Laboratory evaluation
Serum samples were collected from study participants and stored in aliquots at –80°C until use. Triglyceride, total cholesterol, high-density lipoprotein cholesterol, high-sensitivity C-reactive protein (hs-CRP), glucose, urea, and creatinine levels in all patients were measured using a Cobas Integra 600 analyzer (Roche Diagnostic, Germany) on admission. Low-density lipoprotein cholesterol levels were estimated using the Friedewald equation.
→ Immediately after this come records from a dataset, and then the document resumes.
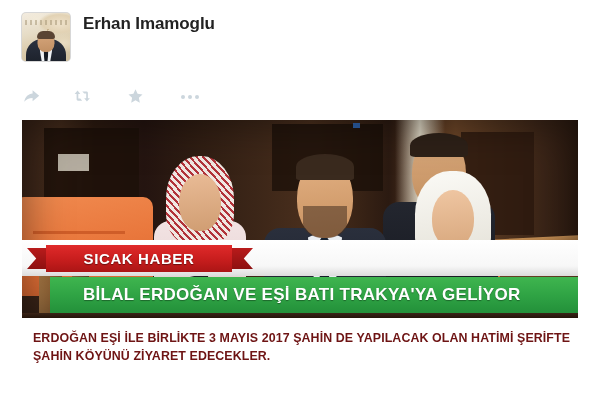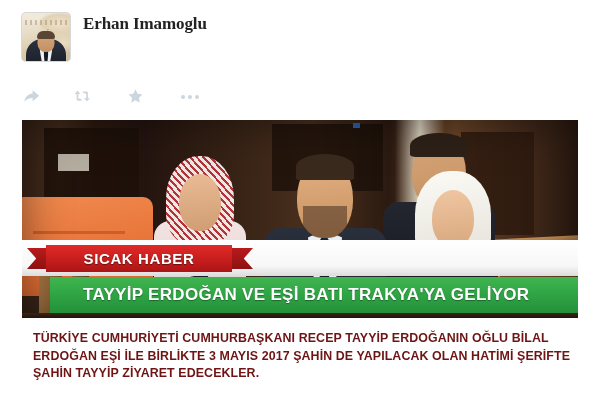--- a/index.html
+++ b/index.html
@@ -5,21 +5,21 @@
   html,body{margin:0;padding:0;}
   body{
     width:602px;height:400px;overflow:hidden;
     background:#ffffff;
     font-family:"Liberation Sans",sans-serif;
     -webkit-font-smoothing:antialiased;
   }
   .card{position:relative;width:602px;height:400px;background:#fff;}
 
   
-  .tweet-head{position:absolute;left:22px;top:13px;display:flex;align-items:flex-start;font-family:Liberation Serif, serif;}
+  .tweet-head{position:absolute;left:22px;top:13px;display:flex;align-items:flex-start;}
   .avatar{
     position:relative;width:48px;height:48px;border-radius:4px;overflow:hidden;
     background:#d8cbb6;flex:0 0 48px;box-shadow:0 0 0 1px #d7d7d7;
   }
   .av-map{
     position:absolute;inset:0;
     background:
       radial-gradient(ellipse 30px 16px at 78% 22%,#efe2cb 0%,#e2d2b4 55%,rgba(226,210,180,0) 72%),
       radial-gradient(ellipse 22px 14px at 88% 62%,#e9dcc2 0%,rgba(233,220,194,0) 70%),
       radial-gradient(ellipse 18px 10px at 30% 12%,#f2ead9 0%,rgba(242,234,217,0) 75%),
@@ -345,23 +345,22 @@
   </div>
 
   <div class="ribbon-strip"></div>
   <div class="tail l"></div>
   <div class="tail r"></div>
   <div class="ribbon">
     <span>SICAK HABER</span>
   </div>
 
   <div class="green-bar">
-    <span>TAYYİP ERDOĞAN VE EŞİ BATI TRAKYA'YA GELİYOR</span>
+    <span>BİLAL ERDOĞAN VE EŞİ BATI TRAKYA'YA GELİYOR</span>
   </div>
   <div class="strip-bottom"></div>
 
   <div class="body-copy">
-    <div>TÜRKİYE CUMHURİYETİ CUMHURBAŞKANI RECEP TAYYİP ERDOĞANIN OĞLU BİLAL</div>
     <div>ERDOĞAN EŞİ İLE BİRLİKTE 3 MAYIS 2017 ŞAHİN DE YAPILACAK OLAN HATİMİ ŞERİFTE</div>
-    <div>ŞAHİN TAYYİP ZİYARET EDECEKLER.</div>
+    <div>ŞAHİN KÖYÜNÜ ZİYARET EDECEKLER.</div>
   </div>
 
 </div>
 
 </body></html>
Serum interleukin-6 (IL-6) levels were measured by electrochemiluminescence immunoassay using a Cobas E601 analyzer (Roche Diagnostics, Germany).
Activin A measurement
Activin A levels were quantified using a commercially available ELISA kit (AbFrontier, Young In Frontier Co., Ltd., Korea). All samples were assayed once according to the manufacturer’s instructions. The optical density of contents in each well was determined using a microplate reader at 450 nm.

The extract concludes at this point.